### TASK INSTRUCTIONS
Transcribe exactly, and without pictures, the lines from the one that contains "628 (МИР С-04), 02:30: 1.3 -> none" through the last line of the material.

### RECORDED INFORMATION

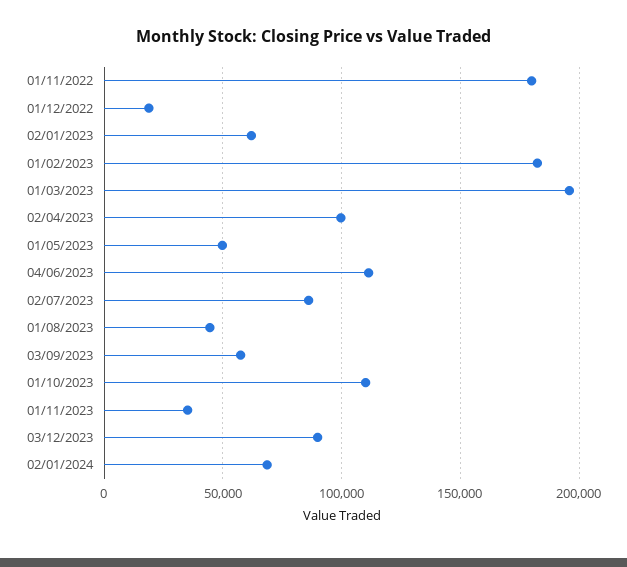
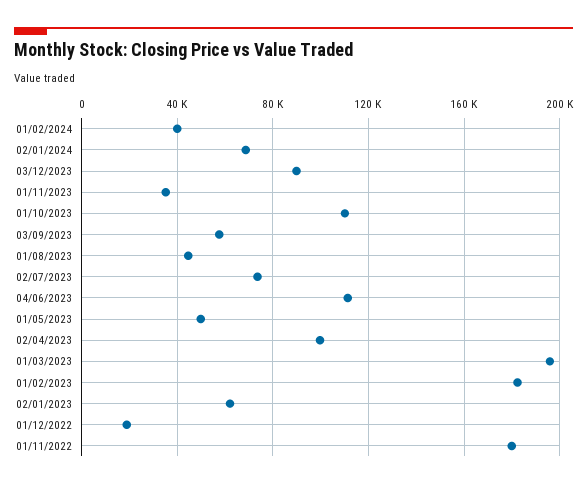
02/07/2023: 85000 -> 75000
01/02/2024: none -> 40000

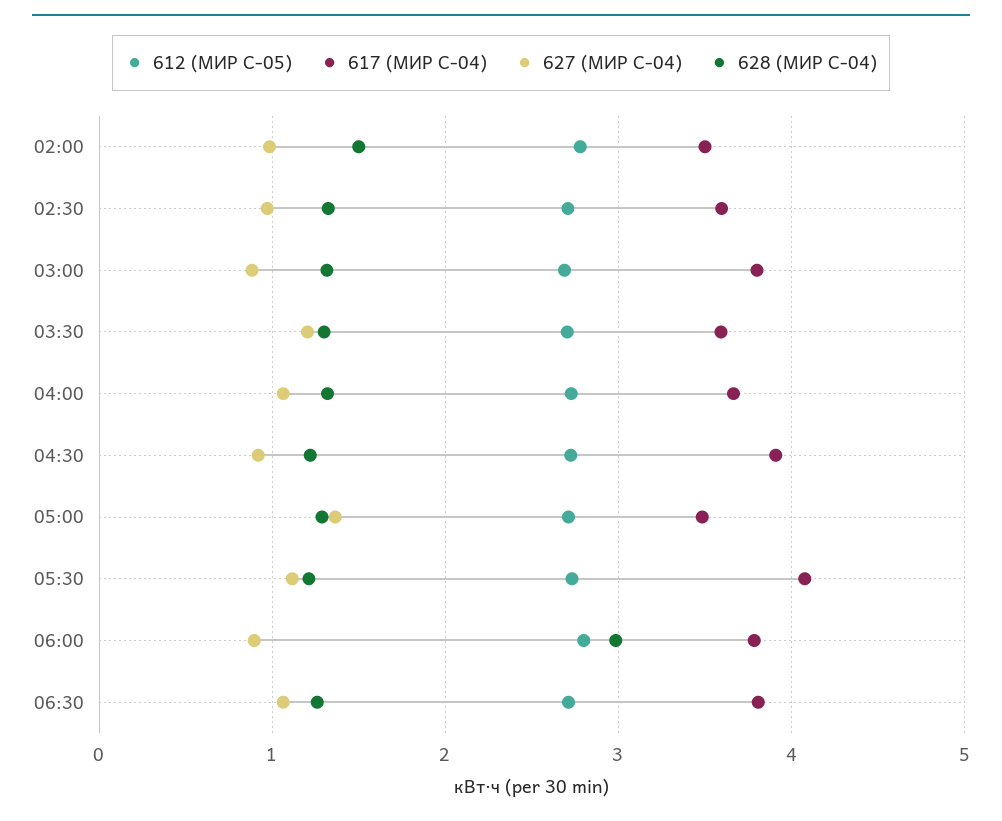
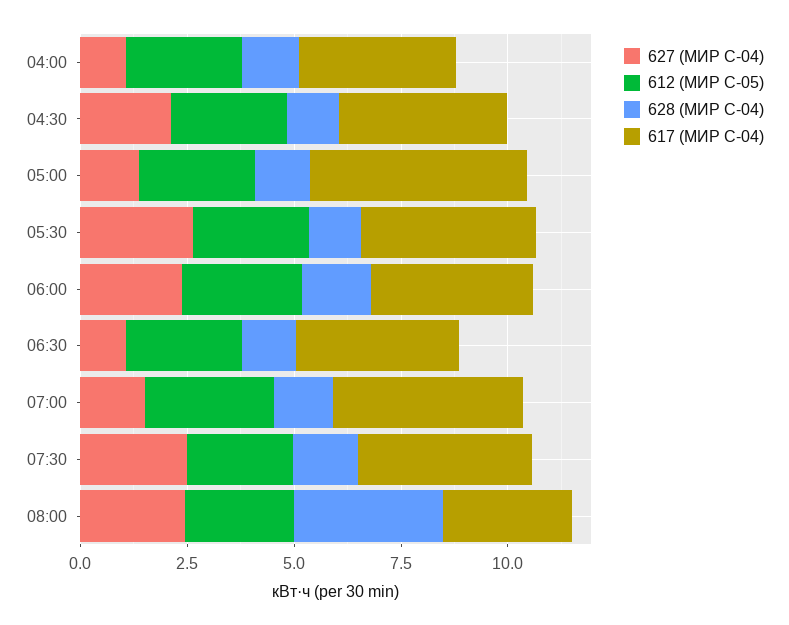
612 (МИР С-05), 02:00: 2.8 -> none
617 (МИР С-04), 02:00: 3.5 -> none
627 (МИР С-04), 02:00: 1 -> none
628 (МИР С-04), 02:00: 1.5 -> none
612 (МИР С-05), 02:30: 2.7 -> none
617 (МИР С-04), 02:30: 3.6 -> none
627 (МИР С-04), 02:30: 1 -> none
628 (МИР С-04), 02:30: 1.3 -> none
612 (МИР С-05), 03:00: 2.7 -> none
617 (МИР С-04), 03:00: 3.8 -> none
627 (МИР С-04), 03:00: 0.9 -> none
628 (МИР С-04), 03:00: 1.3 -> none
612 (МИР С-05), 03:30: 2.7 -> none
617 (МИР С-04), 03:30: 3.6 -> none
627 (МИР С-04), 03:30: 1.2 -> none
628 (МИР С-04), 03:30: 1.3 -> none
627 (МИР С-04), 04:30: 0.9 -> 2
617 (МИР С-04), 05:00: 3.5 -> 5
627 (МИР С-04), 05:30: 1.1 -> 2.5
627 (МИР С-04), 06:00: 0.9 -> 2.5
628 (МИР С-04), 06:00: 3 -> 1.5
627 (МИР С-04), 07:00: none -> 1.5
612 (МИР С-05), 07:00: none -> 3
628 (МИР С-04), 07:00: none -> 1.5
617 (МИР С-04), 07:00: none -> 4.5
627 (МИР С-04), 07:30: none -> 2.5
612 (МИР С-05), 07:30: none -> 2.5
628 (МИР С-04), 07:30: none -> 1.5
617 (МИР С-04), 07:30: none -> 4
627 (МИР С-04), 08:00: none -> 2.5
612 (МИР С-05), 08:00: none -> 2.5
628 (МИР С-04), 08:00: none -> 3.5
617 (МИР С-04), 08:00: none -> 3

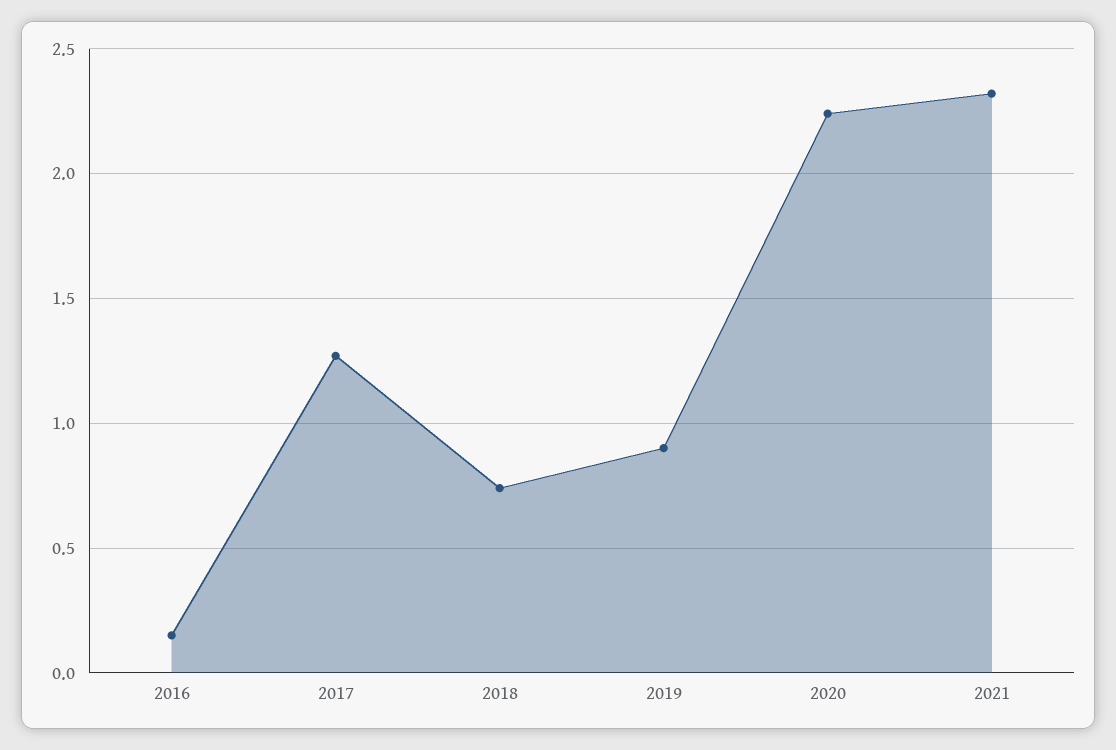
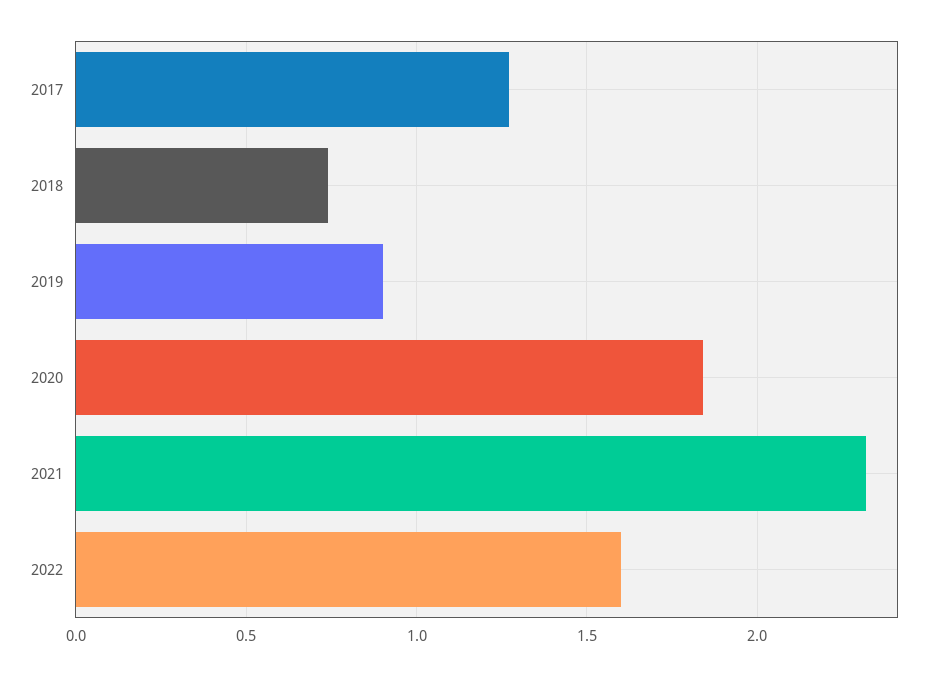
2016: 0.15 -> none
2020: 2.25 -> 1.85
2022: none -> 1.6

### SOLUTION TO THIS EXERCISE
628 (МИР С-04), 02:30: 1.3 -> none
612 (МИР С-05), 03:00: 2.7 -> none
617 (МИР С-04), 03:00: 3.8 -> none
627 (МИР С-04), 03:00: 0.9 -> none
628 (МИР С-04), 03:00: 1.3 -> none
612 (МИР С-05), 03:30: 2.7 -> none
617 (МИР С-04), 03:30: 3.6 -> none
627 (МИР С-04), 03:30: 1.2 -> none
628 (МИР С-04), 03:30: 1.3 -> none
627 (МИР С-04), 04:30: 0.9 -> 2
617 (МИР С-04), 05:00: 3.5 -> 5
627 (МИР С-04), 05:30: 1.1 -> 2.5
627 (МИР С-04), 06:00: 0.9 -> 2.5
628 (МИР С-04), 06:00: 3 -> 1.5
627 (МИР С-04), 07:00: none -> 1.5
612 (МИР С-05), 07:00: none -> 3
628 (МИР С-04), 07:00: none -> 1.5
617 (МИР С-04), 07:00: none -> 4.5
627 (МИР С-04), 07:30: none -> 2.5
612 (МИР С-05), 07:30: none -> 2.5
628 (МИР С-04), 07:30: none -> 1.5
617 (МИР С-04), 07:30: none -> 4
627 (МИР С-04), 08:00: none -> 2.5
612 (МИР С-05), 08:00: none -> 2.5
628 (МИР С-04), 08:00: none -> 3.5
617 (МИР С-04), 08:00: none -> 3

2016: 0.15 -> none
2020: 2.25 -> 1.85
2022: none -> 1.6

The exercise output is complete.